▶ [Exercise instructions]:
Retype the listing without any alteration.

▶ [The data]:

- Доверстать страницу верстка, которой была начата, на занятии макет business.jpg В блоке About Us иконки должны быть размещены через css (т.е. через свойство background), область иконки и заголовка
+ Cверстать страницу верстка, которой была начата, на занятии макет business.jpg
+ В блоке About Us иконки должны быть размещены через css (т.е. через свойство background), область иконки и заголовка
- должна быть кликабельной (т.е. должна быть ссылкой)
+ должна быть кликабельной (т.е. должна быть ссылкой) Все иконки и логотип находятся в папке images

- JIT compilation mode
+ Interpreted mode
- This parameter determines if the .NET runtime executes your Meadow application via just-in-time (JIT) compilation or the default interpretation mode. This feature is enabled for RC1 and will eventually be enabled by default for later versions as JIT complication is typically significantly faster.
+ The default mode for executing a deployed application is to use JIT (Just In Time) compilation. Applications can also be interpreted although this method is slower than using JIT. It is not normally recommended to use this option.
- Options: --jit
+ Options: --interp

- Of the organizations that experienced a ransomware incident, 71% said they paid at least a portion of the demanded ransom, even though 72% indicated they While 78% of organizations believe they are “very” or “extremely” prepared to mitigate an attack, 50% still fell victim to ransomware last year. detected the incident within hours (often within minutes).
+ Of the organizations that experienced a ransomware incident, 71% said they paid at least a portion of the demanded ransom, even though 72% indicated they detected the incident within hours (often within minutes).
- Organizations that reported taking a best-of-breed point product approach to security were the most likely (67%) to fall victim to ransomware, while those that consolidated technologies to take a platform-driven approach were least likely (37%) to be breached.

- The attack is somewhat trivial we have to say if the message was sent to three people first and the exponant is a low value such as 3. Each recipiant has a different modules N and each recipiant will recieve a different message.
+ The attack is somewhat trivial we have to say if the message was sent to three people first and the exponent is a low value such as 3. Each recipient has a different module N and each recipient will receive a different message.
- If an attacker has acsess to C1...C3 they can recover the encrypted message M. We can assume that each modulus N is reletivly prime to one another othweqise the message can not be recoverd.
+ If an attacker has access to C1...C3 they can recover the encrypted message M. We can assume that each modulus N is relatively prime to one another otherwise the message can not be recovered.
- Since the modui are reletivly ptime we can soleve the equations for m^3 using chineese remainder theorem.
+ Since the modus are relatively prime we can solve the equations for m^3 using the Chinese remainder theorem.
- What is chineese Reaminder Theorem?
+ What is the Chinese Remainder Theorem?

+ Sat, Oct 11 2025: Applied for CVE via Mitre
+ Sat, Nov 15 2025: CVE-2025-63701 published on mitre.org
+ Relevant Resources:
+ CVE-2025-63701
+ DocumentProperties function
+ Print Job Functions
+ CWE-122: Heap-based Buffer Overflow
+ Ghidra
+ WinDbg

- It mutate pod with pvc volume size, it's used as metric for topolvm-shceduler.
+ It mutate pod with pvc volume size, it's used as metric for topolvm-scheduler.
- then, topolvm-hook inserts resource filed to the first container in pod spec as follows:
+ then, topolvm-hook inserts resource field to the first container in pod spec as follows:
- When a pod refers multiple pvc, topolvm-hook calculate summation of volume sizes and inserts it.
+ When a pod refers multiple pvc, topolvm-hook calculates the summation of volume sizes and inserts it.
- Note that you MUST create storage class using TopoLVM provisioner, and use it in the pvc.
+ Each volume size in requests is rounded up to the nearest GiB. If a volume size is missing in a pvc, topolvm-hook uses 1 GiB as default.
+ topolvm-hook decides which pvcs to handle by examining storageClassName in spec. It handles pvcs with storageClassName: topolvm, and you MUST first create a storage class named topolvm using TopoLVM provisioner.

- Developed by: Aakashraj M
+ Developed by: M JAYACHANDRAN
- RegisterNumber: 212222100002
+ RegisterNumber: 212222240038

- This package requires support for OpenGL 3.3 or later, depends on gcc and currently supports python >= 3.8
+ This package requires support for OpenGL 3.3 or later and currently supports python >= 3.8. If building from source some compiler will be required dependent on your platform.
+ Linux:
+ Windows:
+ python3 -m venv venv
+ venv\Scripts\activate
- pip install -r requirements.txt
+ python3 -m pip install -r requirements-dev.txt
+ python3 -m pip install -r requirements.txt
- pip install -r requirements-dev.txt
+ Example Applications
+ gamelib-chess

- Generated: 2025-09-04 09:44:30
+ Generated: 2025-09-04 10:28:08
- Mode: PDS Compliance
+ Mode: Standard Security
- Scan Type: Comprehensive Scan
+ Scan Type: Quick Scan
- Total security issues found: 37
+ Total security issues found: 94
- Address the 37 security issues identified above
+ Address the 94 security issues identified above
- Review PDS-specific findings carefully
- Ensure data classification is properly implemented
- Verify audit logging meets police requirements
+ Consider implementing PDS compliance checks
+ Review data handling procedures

▶ [Exercise result]:
- Доверстать страницу верстка, которой была начата, на занятии макет business.jpg В блоке About Us иконки должны быть размещены через css (т.е. через свойство background), область иконки и заголовка
+ Cверстать страницу верстка, которой была начата, на занятии макет business.jpg
+ В блоке About Us иконки должны быть размещены через css (т.е. через свойство background), область иконки и заголовка
- должна быть кликабельной (т.е. должна быть ссылкой)
+ должна быть кликабельной (т.е. должна быть ссылкой) Все иконки и логотип находятся в папке images

- JIT compilation mode
+ Interpreted mode
- This parameter determines if the .NET runtime executes your Meadow application via just-in-time (JIT) compilation or the default interpretation mode. This feature is enabled for RC1 and will eventually be enabled by default for later versions as JIT complication is typically significantly faster.
+ The default mode for executing a deployed application is to use JIT (Just In Time) compilation. Applications can also be interpreted although this method is slower than using JIT. It is not normally recommended to use this option.
- Options: --jit
+ Options: --interp

- Of the organizations that experienced a ransomware incident, 71% said they paid at least a portion of the demanded ransom, even though 72% indicated they While 78% of organizations believe they are “very” or “extremely” prepared to mitigate an attack, 50% still fell victim to ransomware last year. detected the incident within hours (often within minutes).
+ Of the organizations that experienced a ransomware incident, 71% said they paid at least a portion of the demanded ransom, even though 72% indicated they detected the incident within hours (often within minutes).
- Organizations that reported taking a best-of-breed point product approach to security were the most likely (67%) to fall victim to ransomware, while those that consolidated technologies to take a platform-driven approach were least likely (37%) to be breached.

- The attack is somewhat trivial we have to say if the message was sent to three people first and the exponant is a low value such as 3. Each recipiant has a different modules N and each recipiant will recieve a different message.
+ The attack is somewhat trivial we have to say if the message was sent to three people first and the exponent is a low value such as 3. Each recipient has a different module N and each recipient will receive a different message.
- If an attacker has acsess to C1...C3 they can recover the encrypted message M. We can assume that each modulus N is reletivly prime to one another othweqise the message can not be recoverd.
+ If an attacker has access to C1...C3 they can recover the encrypted message M. We can assume that each modulus N is relatively prime to one another otherwise the message can not be recovered.
- Since the modui are reletivly ptime we can soleve the equations for m^3 using chineese remainder theorem.
+ Since the modus are relatively prime we can solve the equations for m^3 using the Chinese remainder theorem.
- What is chineese Reaminder Theorem?
+ What is the Chinese Remainder Theorem?

+ Sat, Oct 11 2025: Applied for CVE via Mitre
+ Sat, Nov 15 2025: CVE-2025-63701 published on mitre.org
+ Relevant Resources:
+ CVE-2025-63701
+ DocumentProperties function
+ Print Job Functions
+ CWE-122: Heap-based Buffer Overflow
+ Ghidra
+ WinDbg

- It mutate pod with pvc volume size, it's used as metric for topolvm-shceduler.
+ It mutate pod with pvc volume size, it's used as metric for topolvm-scheduler.
- then, topolvm-hook inserts resource filed to the first container in pod spec as follows:
+ then, topolvm-hook inserts resource field to the first container in pod spec as follows:
- When a pod refers multiple pvc, topolvm-hook calculate summation of volume sizes and inserts it.
+ When a pod refers multiple pvc, topolvm-hook calculates the summation of volume sizes and inserts it.
- Note that you MUST create storage class using TopoLVM provisioner, and use it in the pvc.
+ Each volume size in requests is rounded up to the nearest GiB. If a volume size is missing in a pvc, topolvm-hook uses 1 GiB as default.
+ topolvm-hook decides which pvcs to handle by examining storageClassName in spec. It handles pvcs with storageClassName: topolvm, and you MUST first create a storage class named topolvm using TopoLVM provisioner.

- Developed by: Aakashraj M
+ Developed by: M JAYACHANDRAN
- RegisterNumber: 212222100002
+ RegisterNumber: 212222240038

- This package requires support for OpenGL 3.3 or later, depends on gcc and currently supports python >= 3.8
+ This package requires support for OpenGL 3.3 or later and currently supports python >= 3.8. If building from source some compiler will be required dependent on your platform.
+ Linux:
+ Windows:
+ python3 -m venv venv
+ venv\Scripts\activate
- pip install -r requirements.txt
+ python3 -m pip install -r requirements-dev.txt
+ python3 -m pip install -r requirements.txt
- pip install -r requirements-dev.txt
+ Example Applications
+ gamelib-chess

- Generated: 2025-09-04 09:44:30
+ Generated: 2025-09-04 10:28:08
- Mode: PDS Compliance
+ Mode: Standard Security
- Scan Type: Comprehensive Scan
+ Scan Type: Quick Scan
- Total security issues found: 37
+ Total security issues found: 94
- Address the 37 security issues identified above
+ Address the 94 security issues identified above
- Review PDS-specific findings carefully
- Ensure data classification is properly implemented
- Verify audit logging meets police requirements
+ Consider implementing PDS compliance checks
+ Review data handling procedures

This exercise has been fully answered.